Voorheesville struck out on its own with a school lunch program before returning to the federal guidelines. Costs are reimbursed by the federal government for each lunch sold with the specified five elements — fruit, vegetable, protein, grain, and milk.

It can take time to acquire a taste for healthy foods; old habits die hard. In Guilderland, for example, which started introducing healthy foods two decades before the 2010 Obama program, there was no uproar over the federal guidelines.

In the Hilltowns, the food-service director at the time, Deborah Rosko, said sales had initially dropped as Berne-Knox-Westerlo made the switch. “It’s good for students, though,” Rosko said. “It’s just a matter of changing the way they perceive the food,” she said, calling it a “learning curve.”

When Rosko retired in 2018, she told us the change had “already taken hold” for students. “They’re going to be healthier for it,” she said.

Nationwide, milk sales between 2013 and 2018 have decreased by $3 billion while non-dairy milks have grown by 61 percent since 2013 with sales reaching $2.3 billion in 2018.

Assemblyman Tague and some of the bill’s backers railed against nut-milk alternatives.

We believe his bill is motivated by economics rather than nutrition. If skim milk can provide the same nutrients as whole milk without the harmful fat, we want children to embrace the option that will best sustain a lifetime of good health.

We understand it is easier for politicians to focus on short-term gain; after all, they have to get re-elected.

But we need leaders who will look at the long-term larger picture for both the health of humans and the health of the planet.

As the world faces a food crisis in the not-too-distant future and is currently in the midst of a climate crisis, it would be wise to look at plant production as an alternative to animals for our nutrients.

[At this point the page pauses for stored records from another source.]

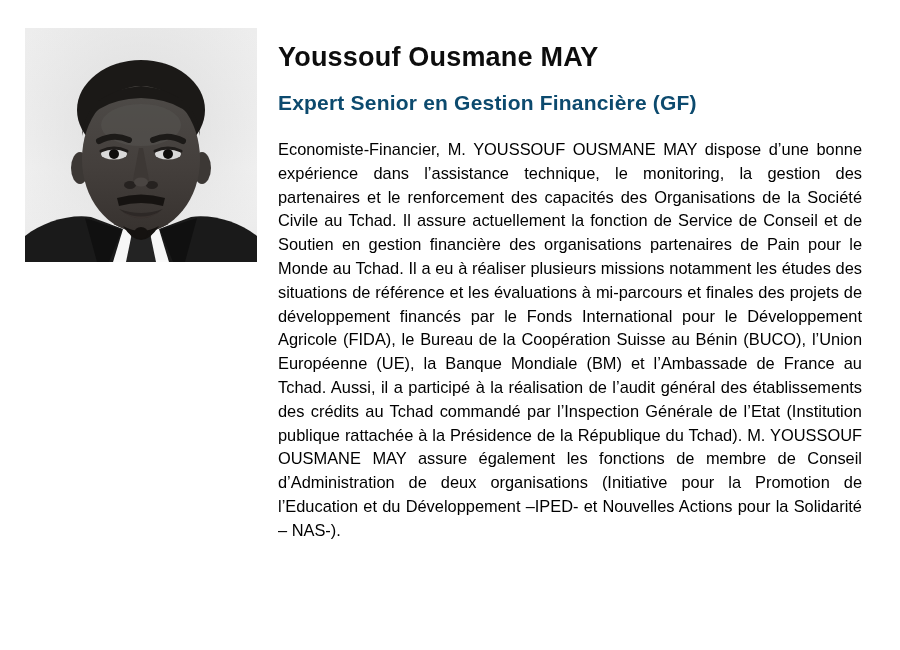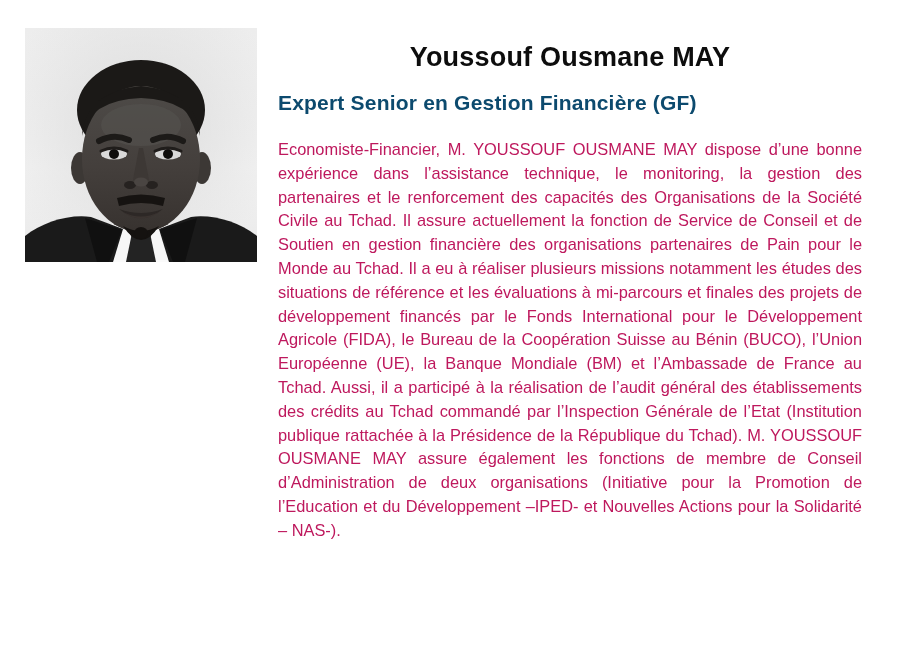--- a/index.html
+++ b/index.html
@@ -37,7 +37,6 @@
     font-weight: 700;
     color: #0d0d0d;
     letter-spacing: 0.2px;
-    text-align: center;
   }
   .role {
     margin: 18px 0 0 0;

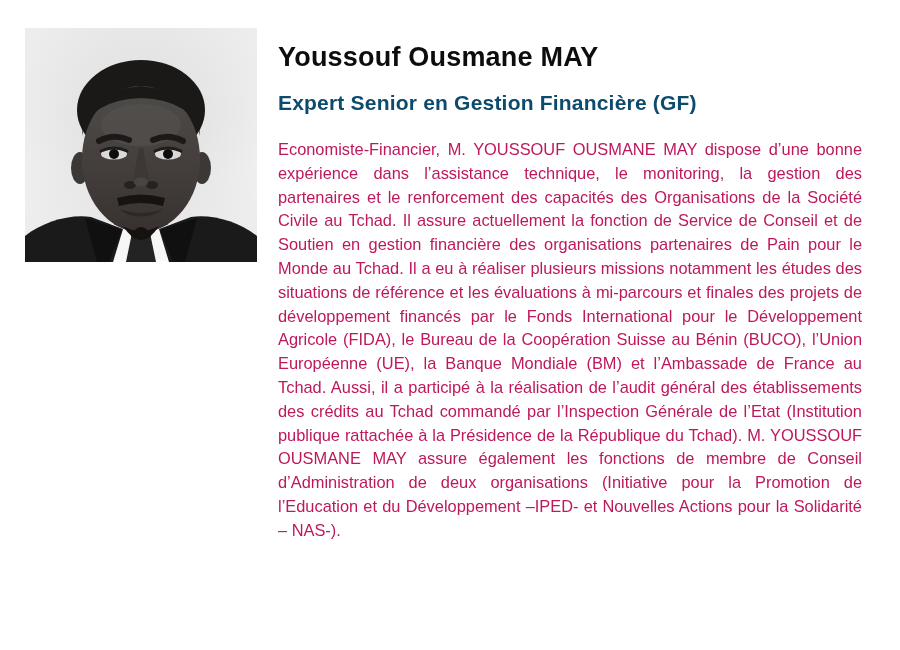--- a/index.html
+++ b/index.html
@@ -50,7 +50,7 @@
     margin: 22px 0 0 0;
     font-size: 16.4px;
     line-height: 23.8px;
-    color: #be185d;
+    color: #000000;
     text-align: justify;
     text-justify: inter-word;
   }

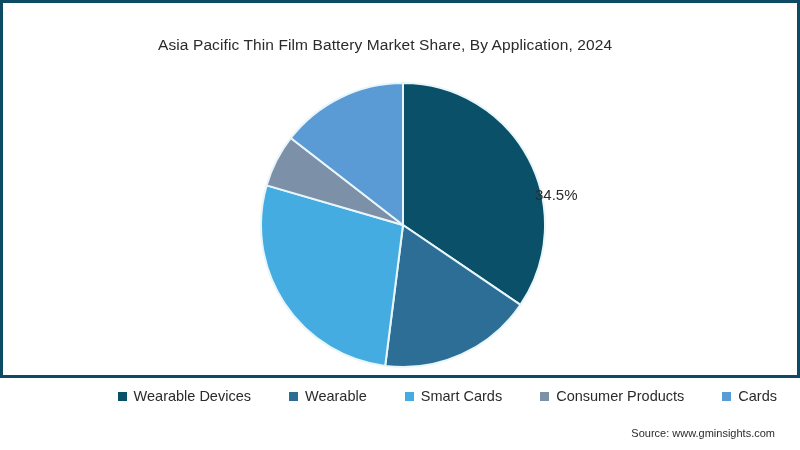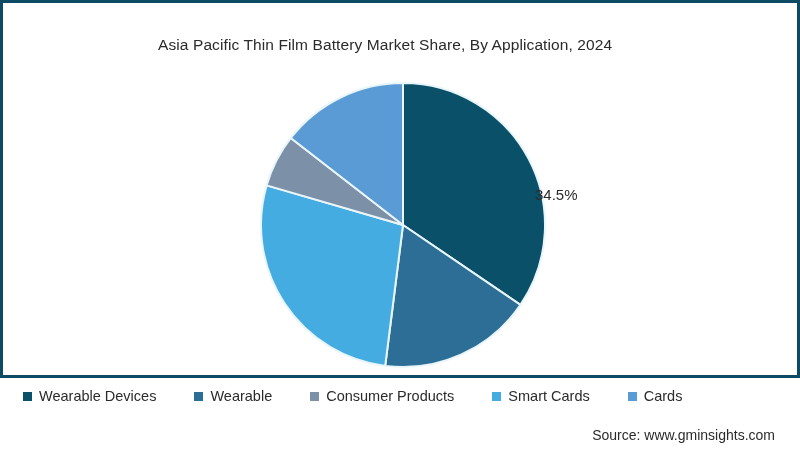--- a/index.html
+++ b/index.html
@@ -58,7 +58,7 @@
     right: 0;
     top: 385px;
     display: flex;
-    justify-content: flex-start;
+    justify-content: flex-end;
     align-items: center;
     gap: 38px;
     padding: 0 20px;

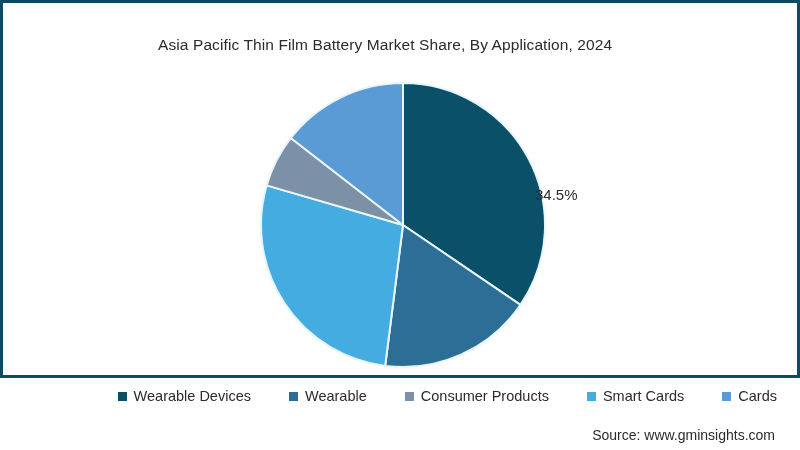--- a/index.html
+++ b/index.html
@@ -120,12 +120,12 @@
         <span class="legend-label">Wearable</span>
       </div>
       <div class="legend-item">
+        <span class="legend-swatch" style="background: rgb(69, 172, 225);"></span>
+        <span class="legend-label">Smart Cards</span>
+      </div>
+      <div class="legend-item">
         <span class="legend-swatch" style="background: rgb(124, 144, 168);"></span>
         <span class="legend-label">Consumer Products</span>
-      </div>
-      <div class="legend-item">
-        <span class="legend-swatch" style="background: rgb(69, 172, 225);"></span>
-        <span class="legend-label">Smart Cards</span>
       </div>
       <div class="legend-item">
         <span class="legend-swatch" style="background: rgb(91, 155, 213);"></span>

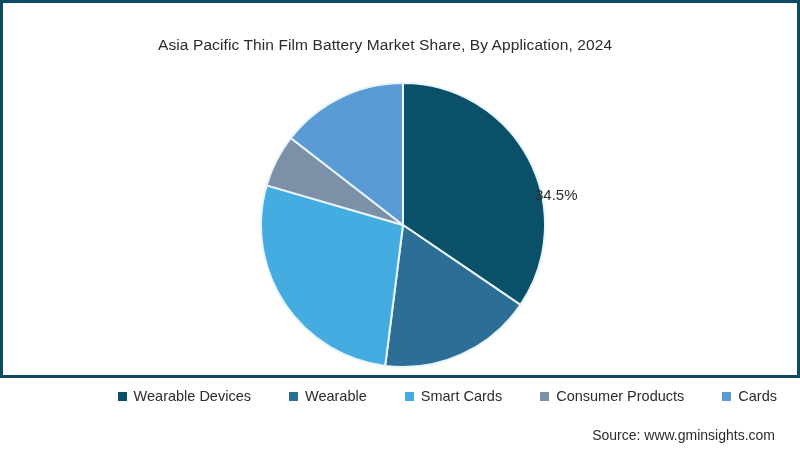--- a/index.html
+++ b/index.html
@@ -83,7 +83,7 @@
     position: absolute;
     right: 22px;
     top: 424px;
-    font-size: 14px;
+    font-size: 11px;
     color: #2b2b2b;
     white-space: nowrap;
     margin-left: 12px;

While research varies, one study reviewing a range of research found reductions as high as 70 to 80 percent of greenhouse gas emissions and of land use, and 50 percent of water use is possible by adopting sustainable dietary patterns.

The United Nations Food and Agriculture Organization defines sustainable diets — like vegetarian or Mediterranean diets — as those that are healthy, have a low environmental impact, are affordable, and are culturally acceptable. 

“There is an urgent need to curb the degradation of natural resources and to limit global warming to less than 2°C, while providing a nutritious diet to a growing and changing world population,” the study says while noting agriculture is responsible for up to 30 percent of anthropogenic greenhouse gas emissions, about 70 percent of freshwater use, and occupies more than one-third of all potentially cultivable land, with animal-based foods being particularly major contributors to these environmental changes.

In addition to hastening climate change and the scarcity of freshwater, agriculture, as it is currently practiced, can drive “biodiversity loss and soil degradation,” the study says. “At the same time,” it goes on, “dietary risk factors are major contributors to the burden of non-communicable diseases through inadequate intake of fruit, vegetables, nuts and seeds, and dietary fiber, together with high consumption of red and processed meat.”

We are now, in 2022, in just as much of a crisis, although of a different sort, as Thomas Paine wrote of in 1776:

These, too, are the times that try our souls. The summer environmentalist and sunshine politician will, in this crisis, shrink from the salvation of our world. Climate change, like hell, is not easily conquered; yet we have this consolation with us, that the harder the conflict, the more glorious the triumph.